═══ Data listing

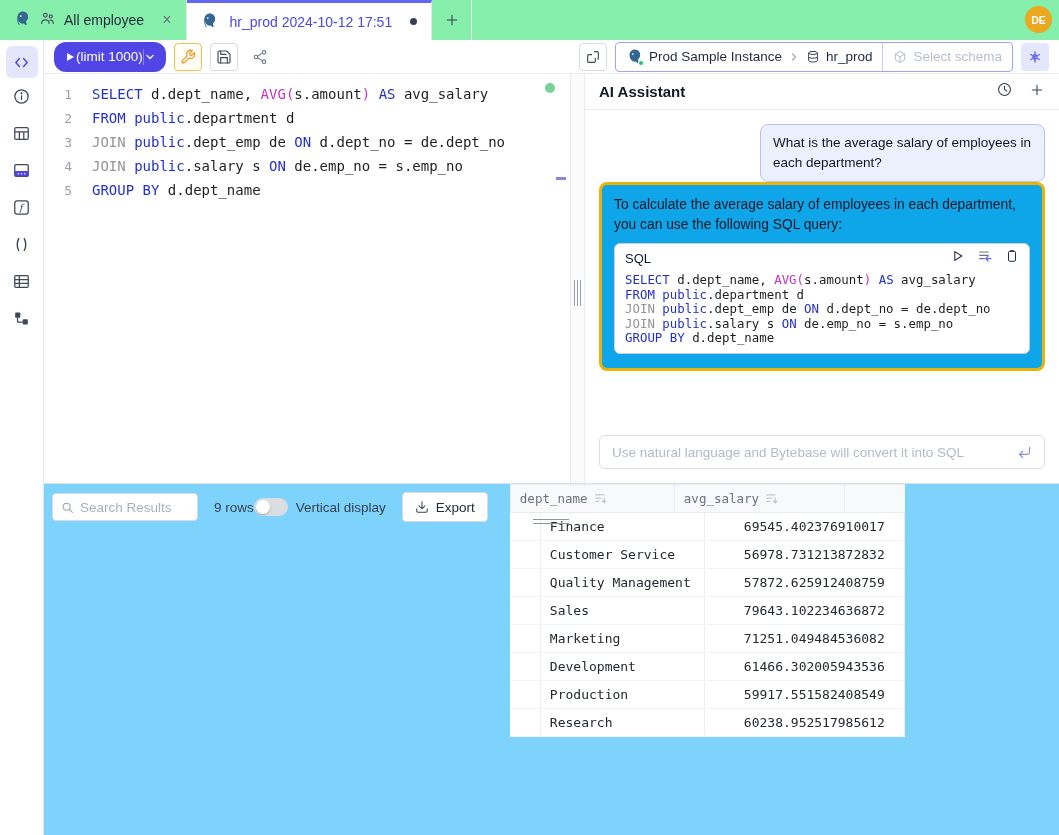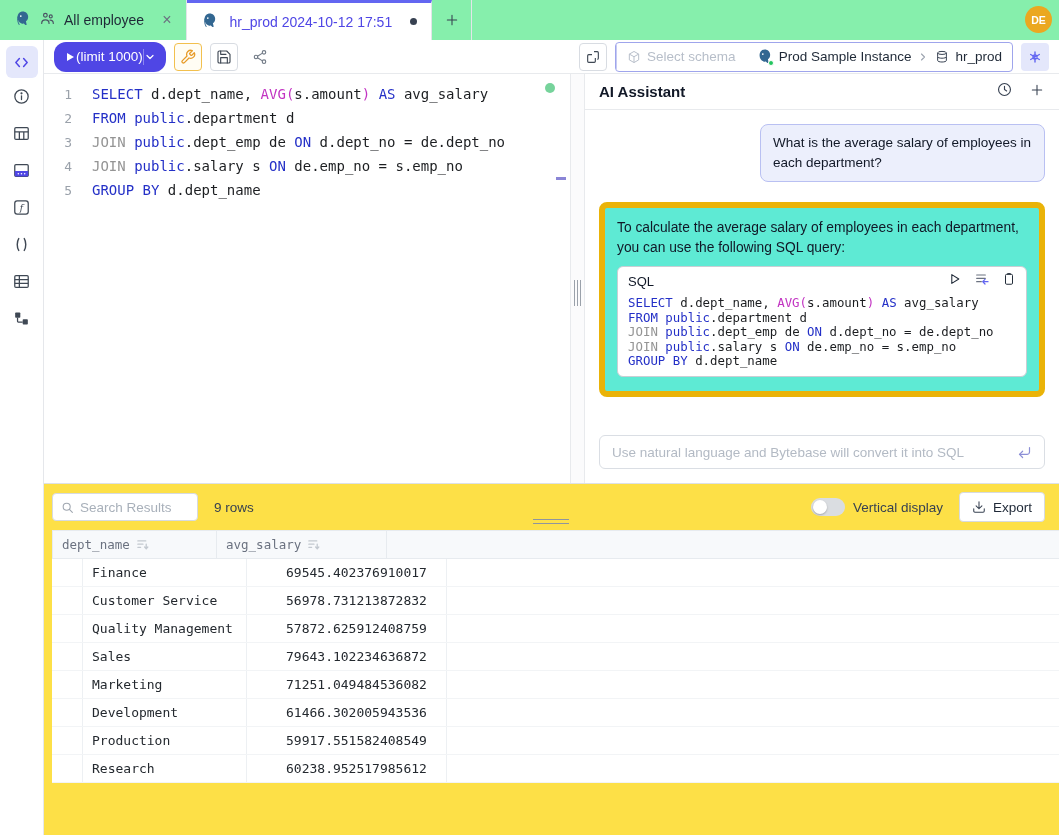"Select schema" div.conn-seg { order: before "Prod Sample Instance" -> after "Prod Sample Instance" }
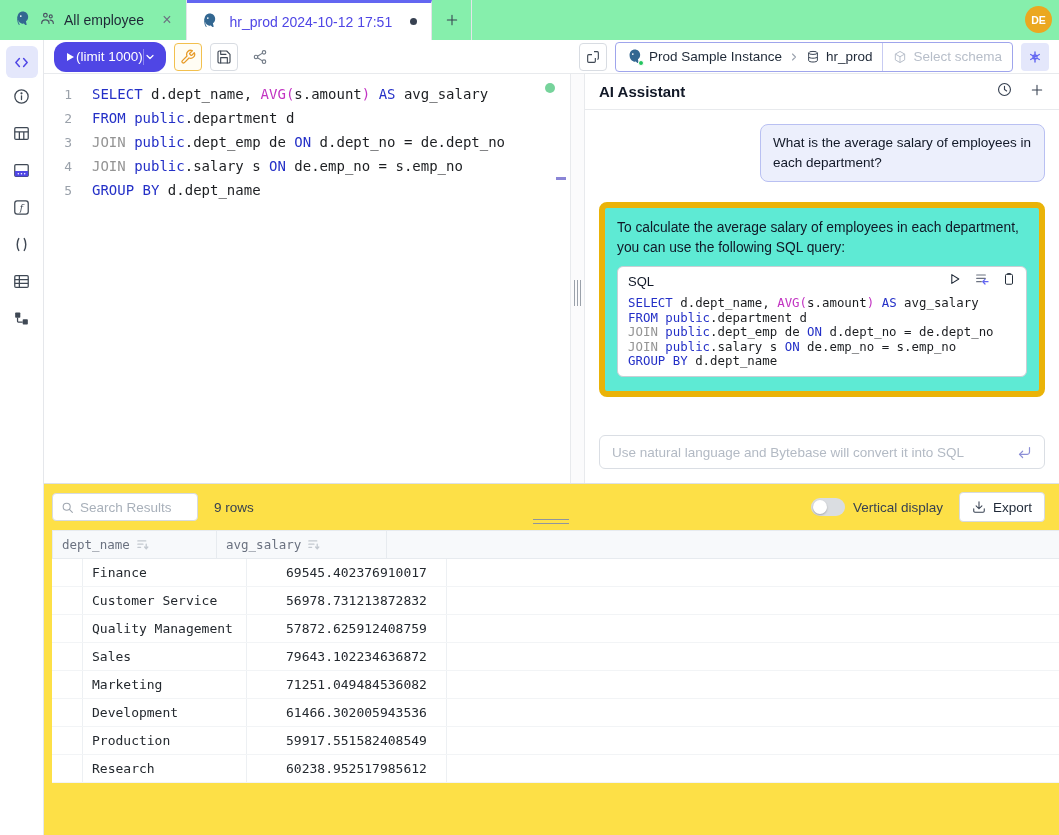"To calculate the average salary" .ai-msg { background: #5eead4 -> #0ea5e9; border: 6px solid #eab308 -> 3px solid #eab308; margin-top: 20px -> none }
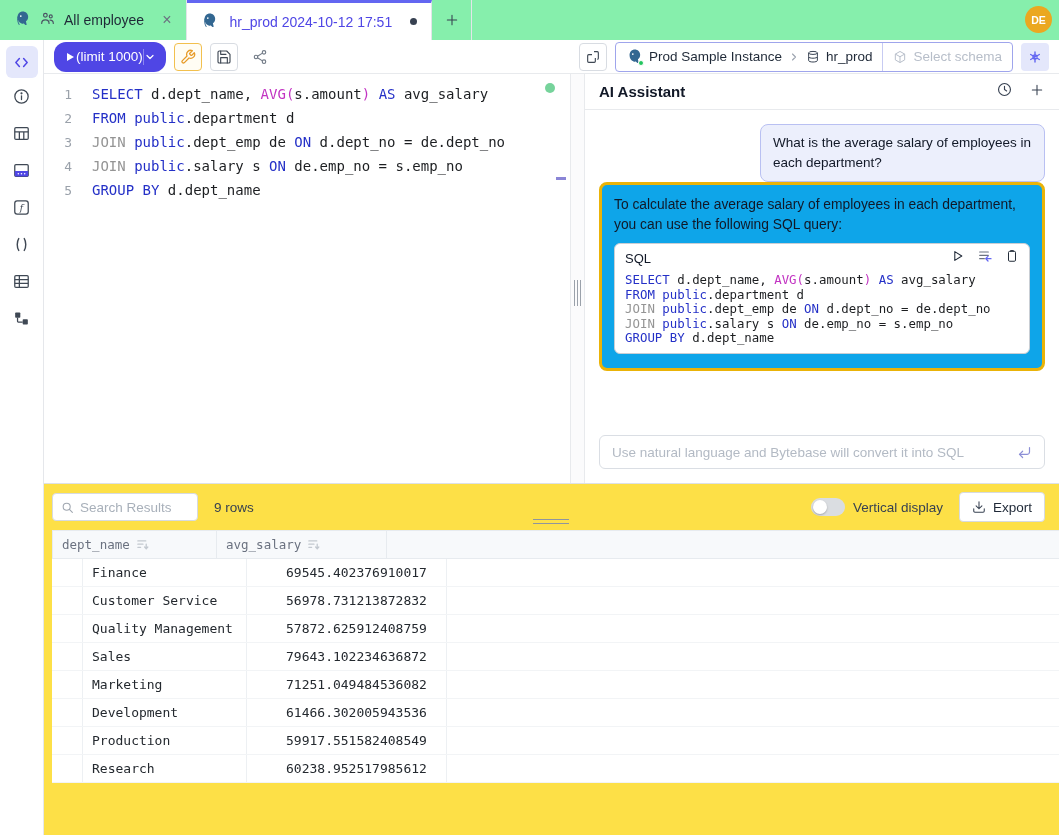"Search Results" .results { background: #fde047 -> #7dd3fc; flex-direction: column -> row }
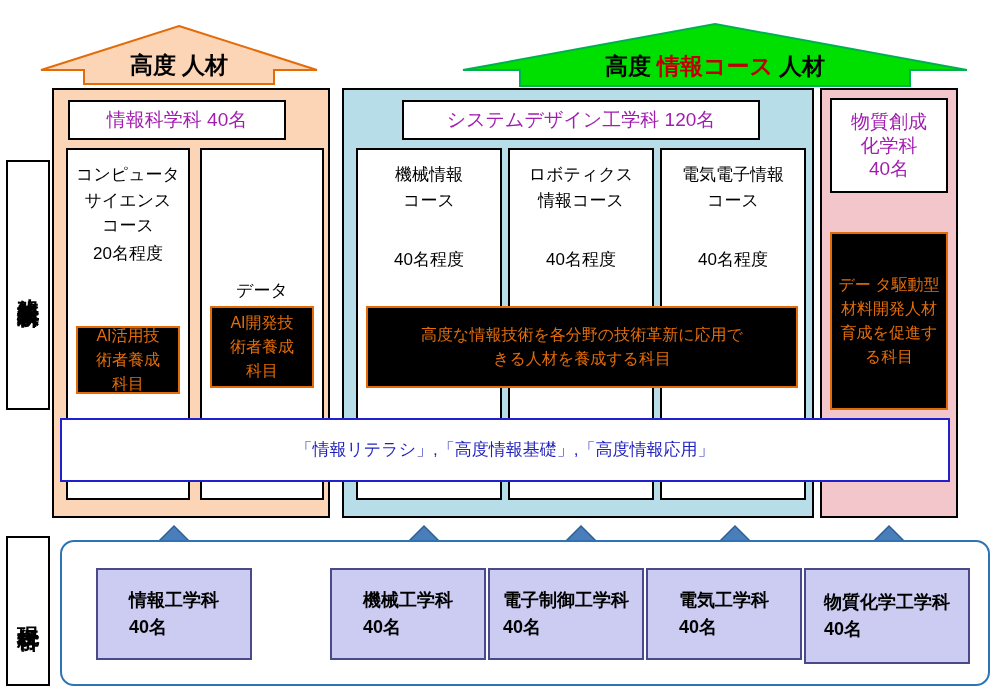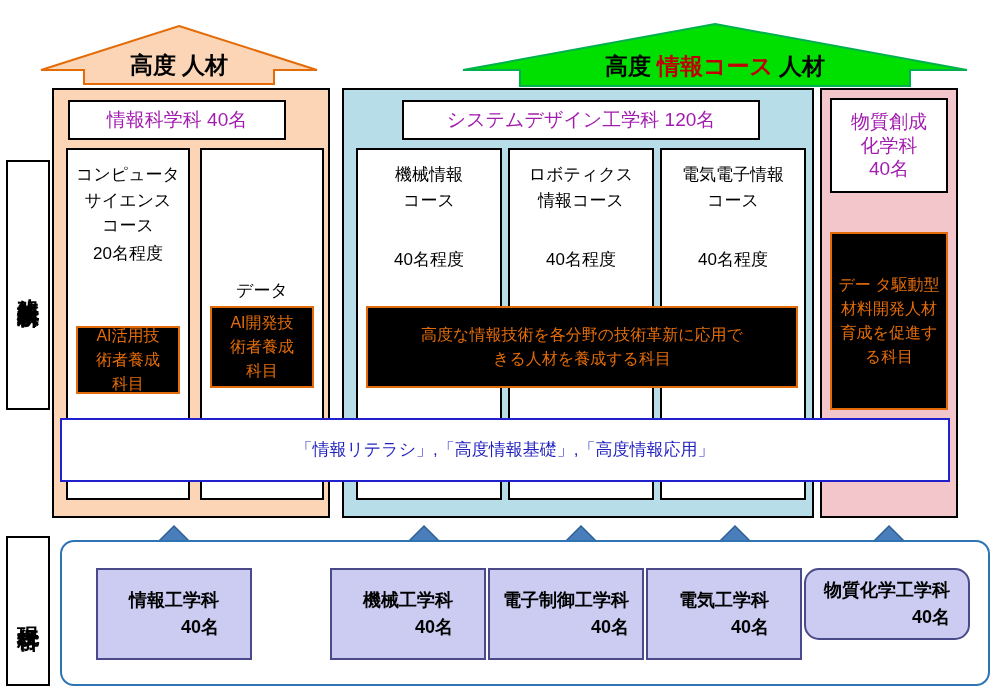"情報工学科" .cur-box { text-align: right -> left }
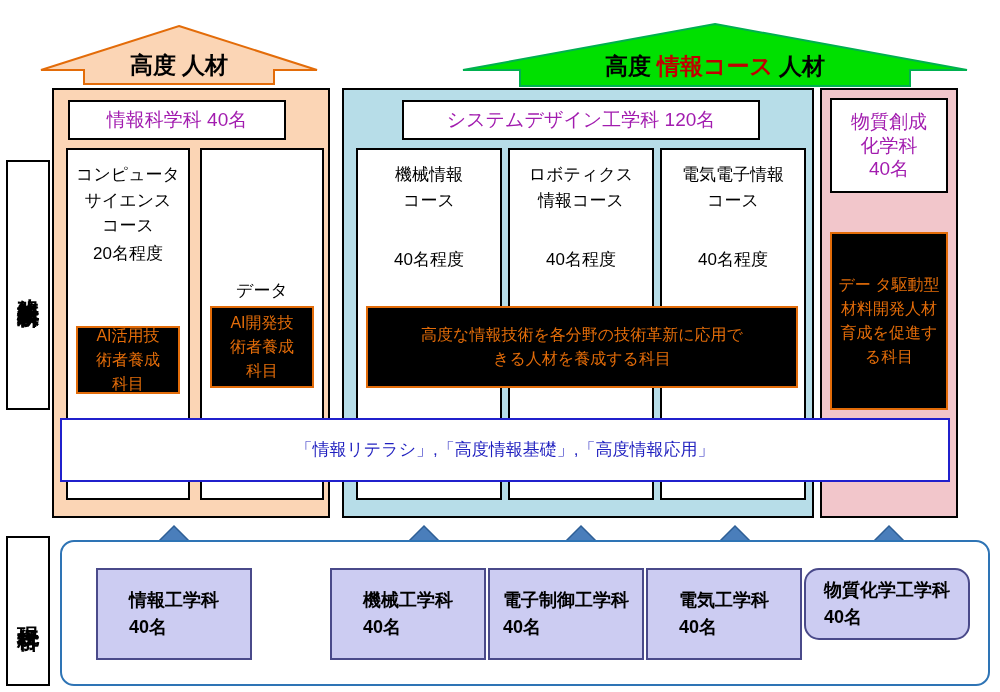"物質化学工学科" div.abs { border-radius: 15px -> none; height: 72px -> 96px }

══════

**Activity:** All of the records should be set down exactly, minus the pictures they hold.

**Response to the task:**
"Select schema" div.conn-seg { order: before "Prod Sample Instance" -> after "Prod Sample Instance" }
"To calculate the average salary" .ai-msg { background: #5eead4 -> #0ea5e9; border: 6px solid #eab308 -> 3px solid #eab308; margin-top: 20px -> none }
"Search Results" .results { background: #fde047 -> #7dd3fc; flex-direction: column -> row }
"情報工学科" .cur-box { text-align: right -> left }
"物質化学工学科" div.abs { border-radius: 15px -> none; height: 72px -> 96px }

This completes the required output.